Well, what is true is that it's extremely hard to execute arbitrary code without user knowledge on a Mac. Windows has thousands upon thousands of arbitrary code execution bugs where simply opening something like a pdf can allow an attacker to run arbitrary code as a privileged user. There are many defense mechanisms to this that are inherent to the design and implementation of Darwin/Mac OS.


I don't think that's been true since windows 7. Almost all new viruses rely on user stupidity.


> There are many defense mechanisms to this that are inherent to the design and implementation of Darwin/Mac OS.

Do you have an example? Beyond the idea of user/root separation, which doesn't really do much for modern single user computers: https://xkcd.com/1200/


Kinda unfair to not let me use the biggest example (DAC/user separation) just because there might be sensitive data with user permissions when we're talking about arbitrary code execution. Even still, such a concept makes privilege execution orders of magnitude harder on * nix systems.

POSIX philosophy also prevents the "keys to the kingdom" kind of exploits you can get in windows, many linux exploits are much harder to chain together simply due to this.

The * nix networking stack has always been much more mature and robust than the windows stack, although I'll admit that's not necessarily inherent to the design.


Virus were invented on UNIX.


Sandboxing. All third party apps in the Mac app store, and many system apps. Safari, Mail, Messages, FaceTime, Calendar, Contacts, Photos, Notes, and Reminders are all sandboxed.

I also really like how Gatekeeper ( https://en.wikipedia.org/wiki/Gatekeeper_(macOS) ) works – it quarantines documents such as word files, so that on first open you get a dialog pointing out that it's been downloaded. This is great, because you see the dialog very infrequently. I actually pay attention to it when it comes up.


Windows also does sandboxing.


> many people's beliefs?

Apple marketed it as such even until relatively recently. I've personally heard a few people regurgitate that argument.

It's probably changing because that marketing worked and the platform became more popular: you don't write malware for a platform that nobody uses.


The operative form of this belief is, "you probably shouldn't buy and install a consumer antivirus product for your Mac like you would with a PC" which is probably still true.


I think it is a holdover from the early Mac days, where a large part of the base OS was in ROM.

Thus a simple reboot would clear out any infection.

That, and over time the lack of a general market presence, is likely what lead to the belief (never mind that Apple pushed the message with their I'm a Mac ads).


The early mac days when there was no hard-disk, maybe. But if you inserted another floppy when the virus was in-memory, it would spread!


It doesn't matter, tech journos are in love with the narrative of "Mac users think they're better than the rest of us, but they're not!"

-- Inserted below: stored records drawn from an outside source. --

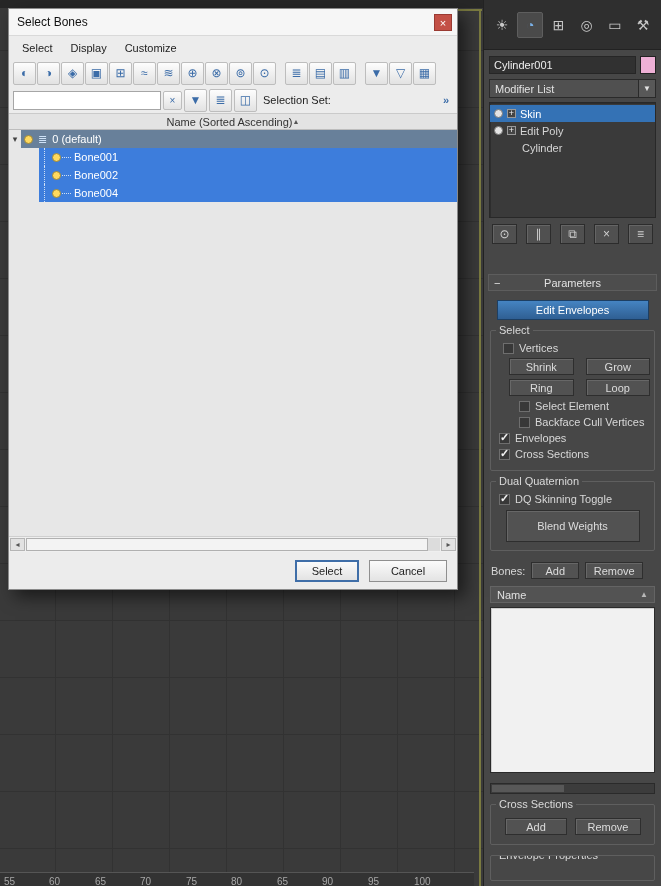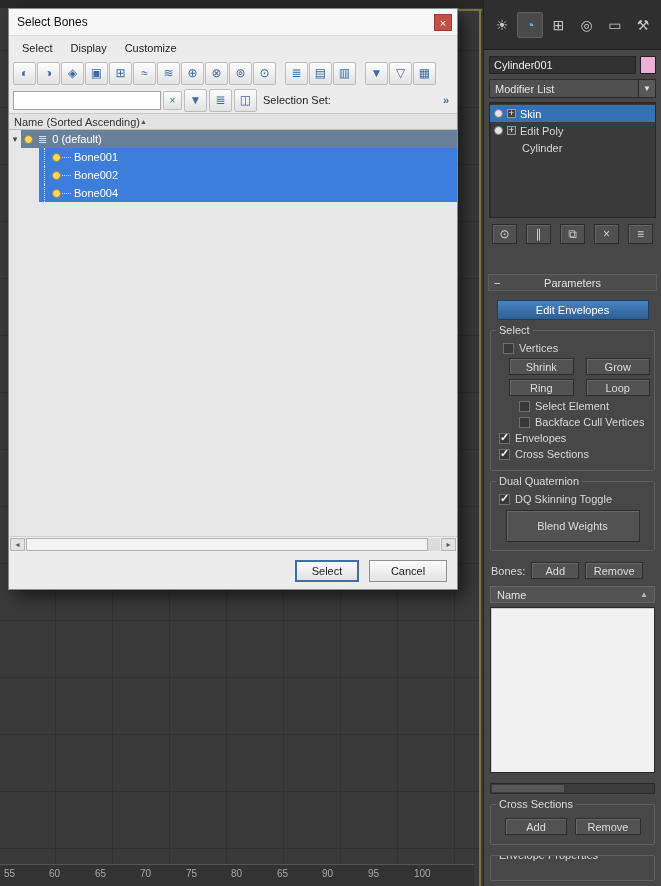--- a/index.html
+++ b/index.html
@@ -37,7 +37,7 @@
   .sslabel{margin-left:4px;color:#222}
   .chev{margin-left:auto;margin-right:4px;color:#3b6ca8;font-weight:bold}
   .lhdr{height:17px;background:#e3e3e3;border-top:1px solid #cacaca;border-bottom:1px solid #bdbdbd;
-    display:flex;align-items:center;justify-content:flex-start;padding:0 5px;color:#333;flex:none}
+    display:flex;align-items:center;justify-content:center;padding:0 5px;color:#333;flex:none}
   .lhdr .tri{font-size:7px;color:#555}
   .tree{flex:1;background:#e7e7e7;overflow:hidden}
   .trow{height:18px;display:flex;align-items:stretch}

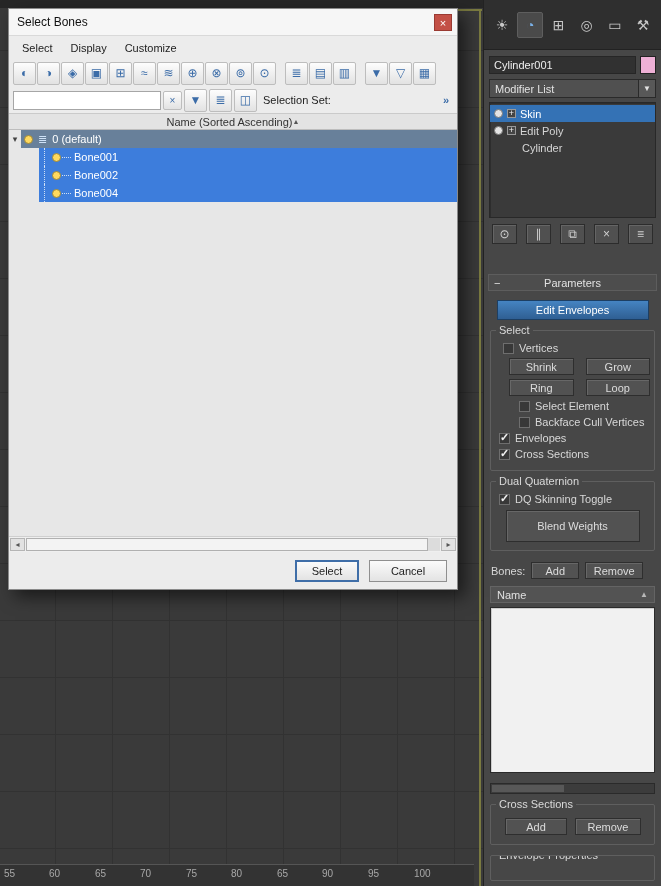--- a/index.html
+++ b/index.html
@@ -14,7 +14,7 @@
   .topstrip{position:absolute;top:0;left:0;right:178px;height:8px;background:#272727;z-index:1}
   .vpline-h{position:absolute;left:452px;top:9px;width:30px;height:2px;background:#7a7a40;z-index:1}
   .vpline-v{position:absolute;left:479px;top:9px;width:2px;bottom:0;background:#7a7a40;z-index:1}
-  .ruler{position:absolute;left:0;right:187px;bottom:0;height:22px;background:#333;border-top:1px solid #555;z-index:1}
+  .ruler{position:absolute;left:0;right:187px;bottom:0;height:14px;background:#333;border-top:1px solid #555;z-index:1}
   .ruler .tick{position:absolute;top:3px;font-size:10px;color:#a8a8a8}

The details for the infection can be found at Malwarebytes, the discoverer of this issue:

https://blog.malwarebytes.com/threat-analysis/2017/01/new-ma...

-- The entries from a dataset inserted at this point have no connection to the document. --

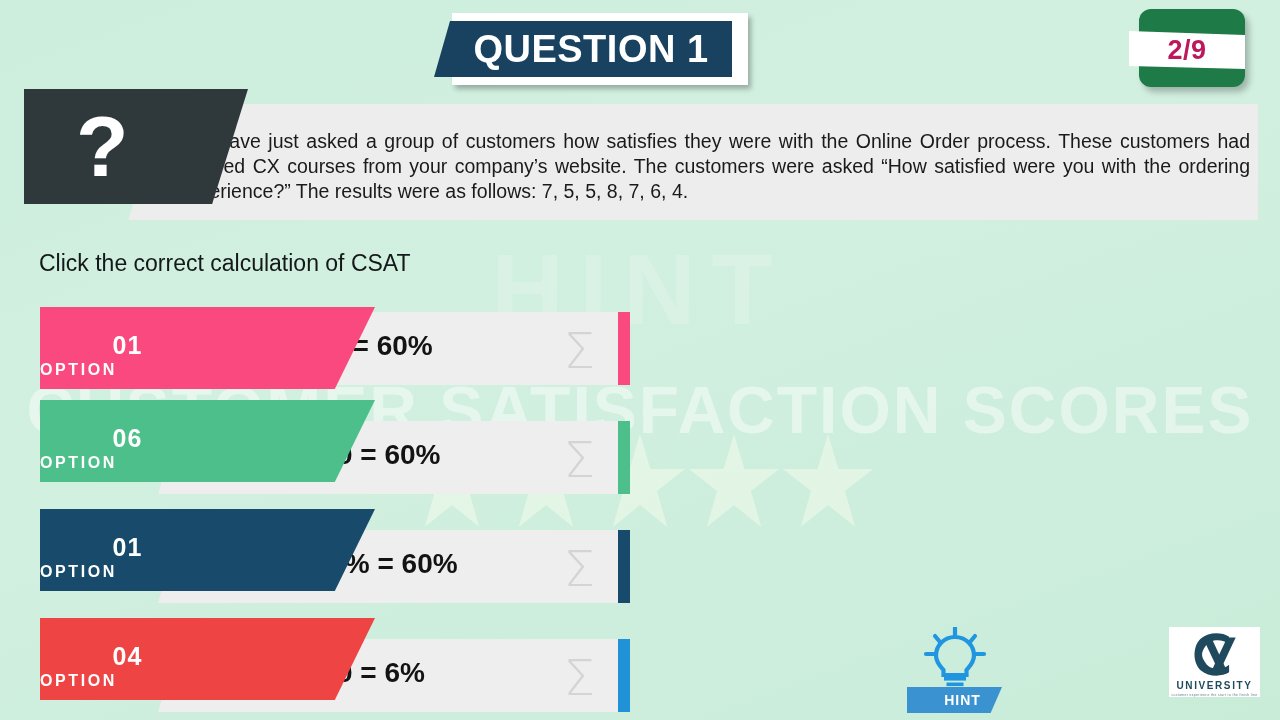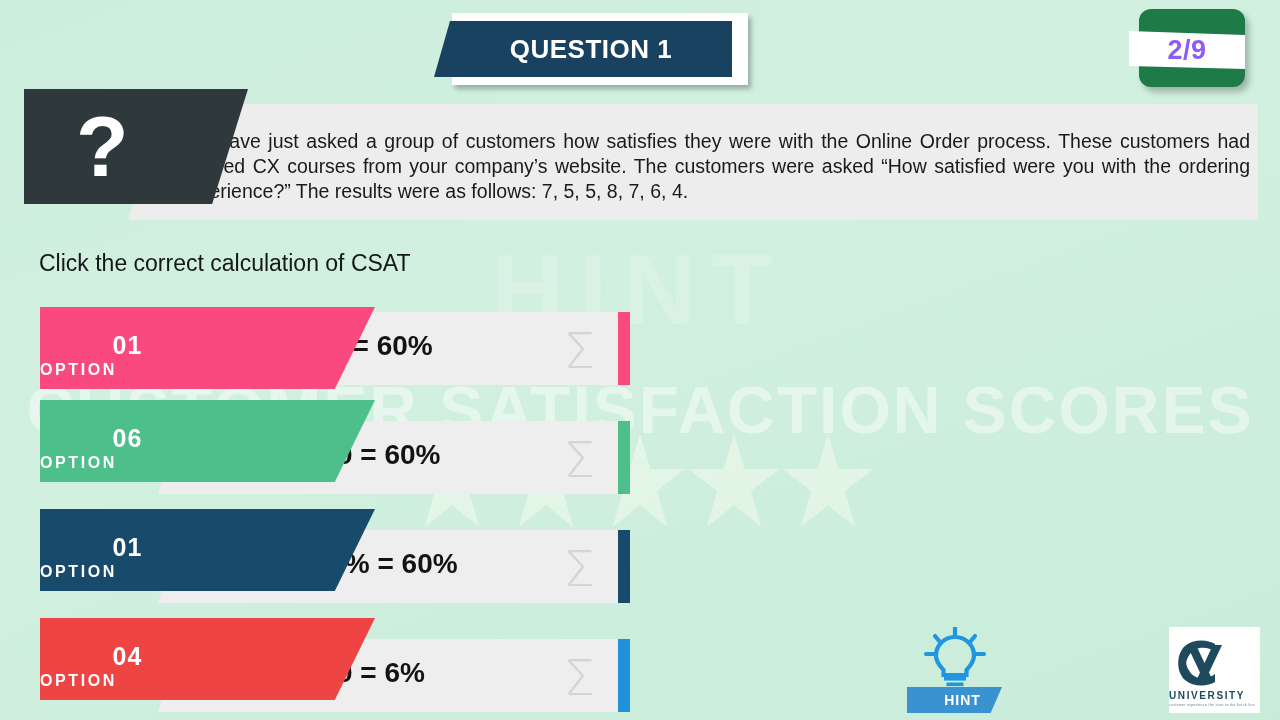--- a/index.html
+++ b/index.html
@@ -90,7 +90,7 @@
   }
   .q-banner-inner span {
     color: #ffffff;
-    font-size: 26px;
+    font-size: 38px;
     font-weight: bold;
     letter-spacing: 0.5px;
     padding-left: 16px;

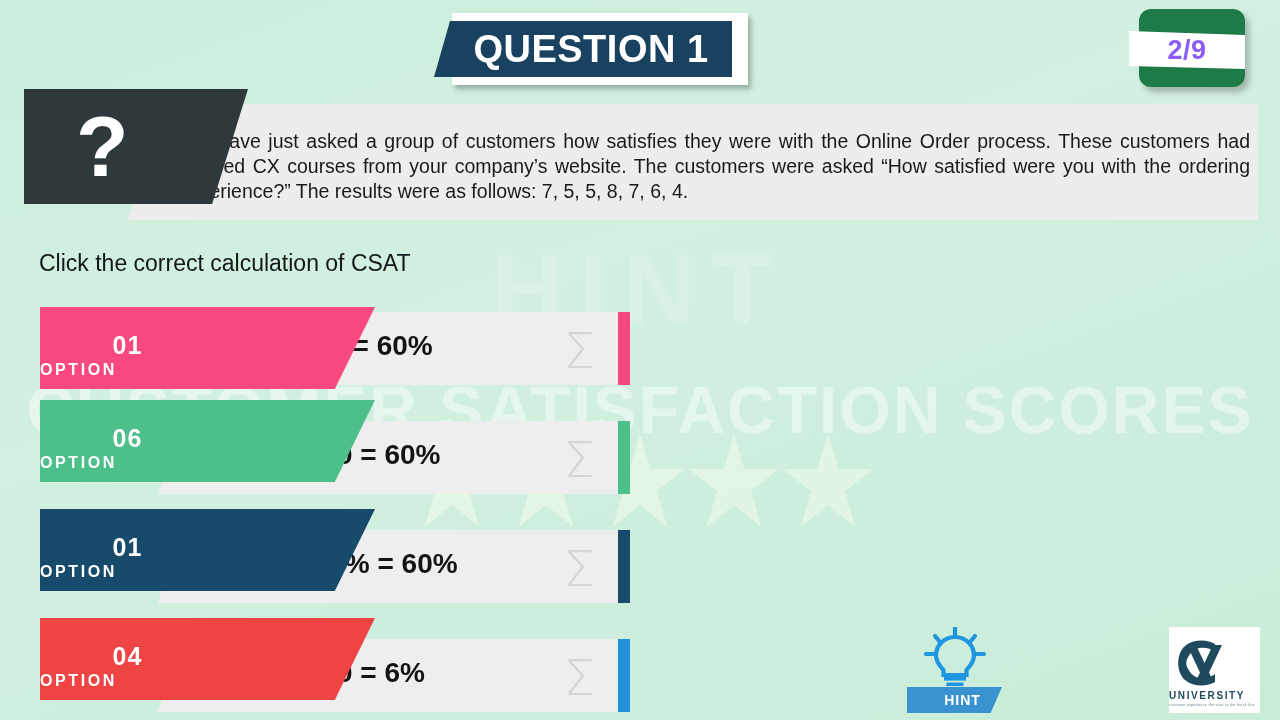--- a/index.html
+++ b/index.html
@@ -121,7 +121,7 @@
     box-shadow: 0 2px 3px rgba(0,0,0,0.12);
   }
   .counter-band span {
-    color: #8b5cf6;
+    color: #be185d;
     font-size: 27px;
     font-weight: bold;
     letter-spacing: 0.5px;

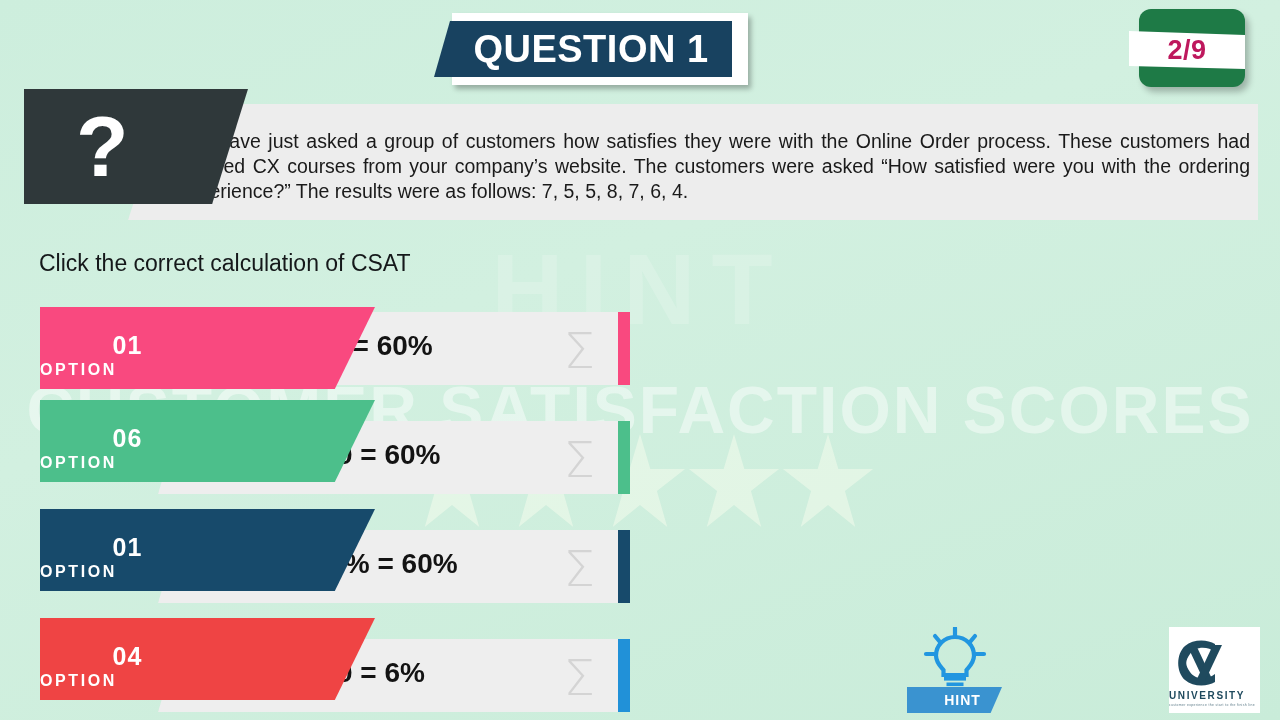--- a/index.html
+++ b/index.html
@@ -294,11 +294,11 @@
     top: 627px;
     left: 1169px;
     width: 91px;
-    height: 86px;
+    height: 70px;
     background: #ffffff;
     display: flex;
     flex-direction: column;
-    align-items: flex-start;
+    align-items: center;
     justify-content: center;
     padding-top: 4px;
   }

This article has the signature of the infection as well as listing the servers with which it communicates.


Someone correct me if I'm wrong but this seems to be talking about FruitFly 1 [1] and the article is about FruitFly 2 [2]. Been digging around and still can't find any description of how to tell if you're infected by the new one.

[1] https://www.virustotal.com/en/file/ce07d208a2d89b4e0134f5282...

[2] https://www.virustotal.com/en/file/befa9bfe488244c64db096522...


So, let me get this straight. If I develope malware in an "archaic" language, using "crude code" then I am not a nation-state. "Undetected for years"

Interesting logic. I wonder if the reverse can be said...

If I were a nation state, perhaps I would be taking notes.


> ...despite the widespread belief that they are virus-free, Macs aren't immune from invasive and dangerous malware.

I keep hearing this, but I never see evidence of these people. Is there a widespread belief that there's a widespread belief that Macs are immune from malware, despite few people who actually think this?

Well, I'm sure such people exist, but there don't seem to be many, even on sites like macrumors and /r/apple where mostly non-technical people with magical feelings for Apple gather and comment.


I worked at a Geek Squad for two years, so definitely take my experience with a grain of salt, but at least in the world of big box retail chains, this was quoted so often by my customers and clients I lost count. Most of my clients that came in with an infection on their Mac (sometimes just a rogue browser extension, but often an honest bit of malware) were genuinely surprised, having purchased the Mac originally because it supposedly didn't have these "Windows" problems.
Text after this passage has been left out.